Os esforços de combate ao fogo são insuficientes. Em Novo Progresso/PA, conhecido pelo "Dia do Fogo" em 2019, a situação é ainda mais crítica. A cidade enfrenta a pior seca de sua história, e a brigada de bombeiros mais próxima está a 400 quilômetros de distância. Caminhões-pipa tentam conter as chamas, mas o acesso às áreas afetadas é extremamente difícil.

A inação governamental e o clamor por soluções

Enquanto as chamas consomem a Amazônia e transformam a vida de seus habitantes em um inferno, o governo federal parece incapaz de oferecer respostas à altura da crise.

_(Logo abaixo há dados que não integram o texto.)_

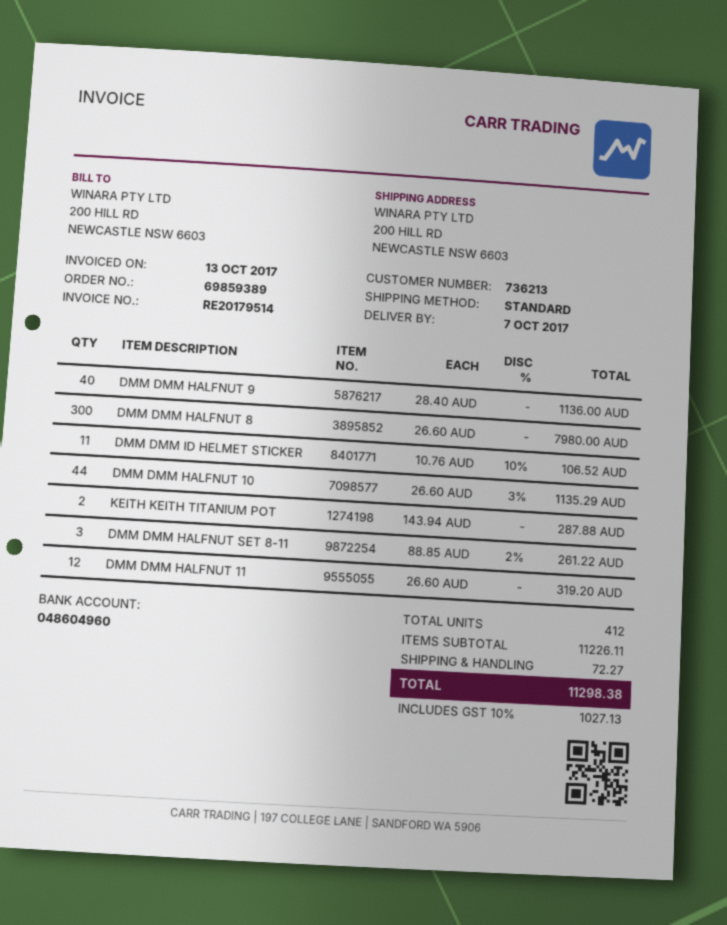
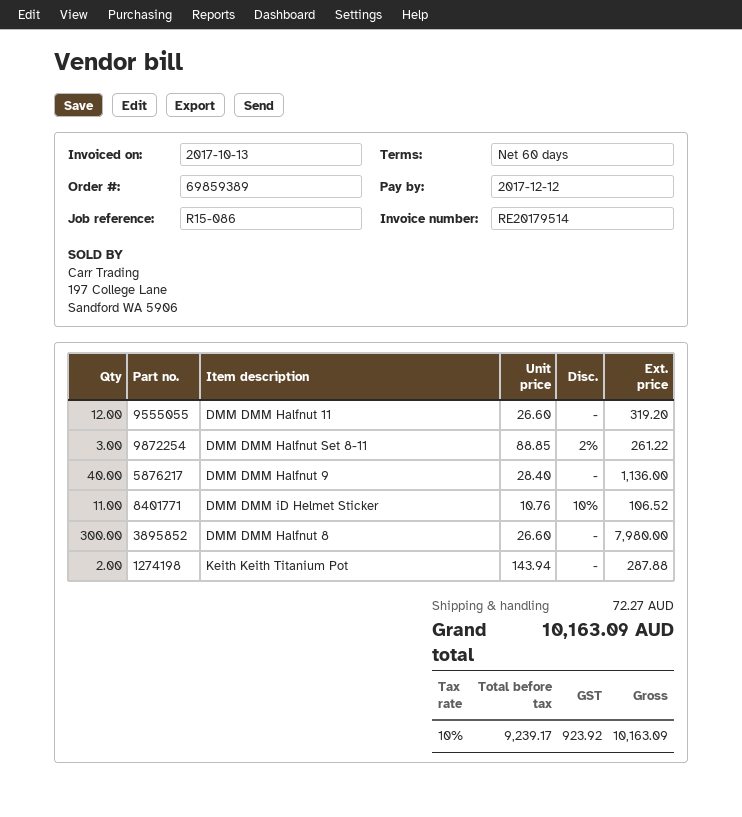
DMM DMM HALFNUT 10: 44 x 26.60 - 3% = 1135.29 -> none
tax: 10% = 1027.13 -> 10% = 923.92
total: 11298.38 -> 10163.09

Apesar da gravidade da situação, o foco de ações do governo tem sido voltado para fora das fronteiras, com brigadistas enviados para ajudar no controle de incêndios na Bolívia, deixando a população amazônica à mercê da destruição. O Instituto Brasileiro do Meio Ambiente e dos Recursos Naturais Renováveis (Ibama) tem enfrentado dificuldades para conter os incêndios, enquanto moradores questionam a ausência de planos de ação efetivos por parte do Ministério do Meio Ambiente.

Com a Amazônia em chamas e a vida em colapso, a população da região enfrenta o dilema de permanecer em suas terras devastadas ou seguir a triste trajetória do êxodo, em busca de um refúgio longe das labaredas e da fumaça sufocante. As fotos e relatos capturam não só a dimensão da tragédia, mas também a urgência de uma resposta imediata para salvar o que resta da floresta e das vidas que dela dependem.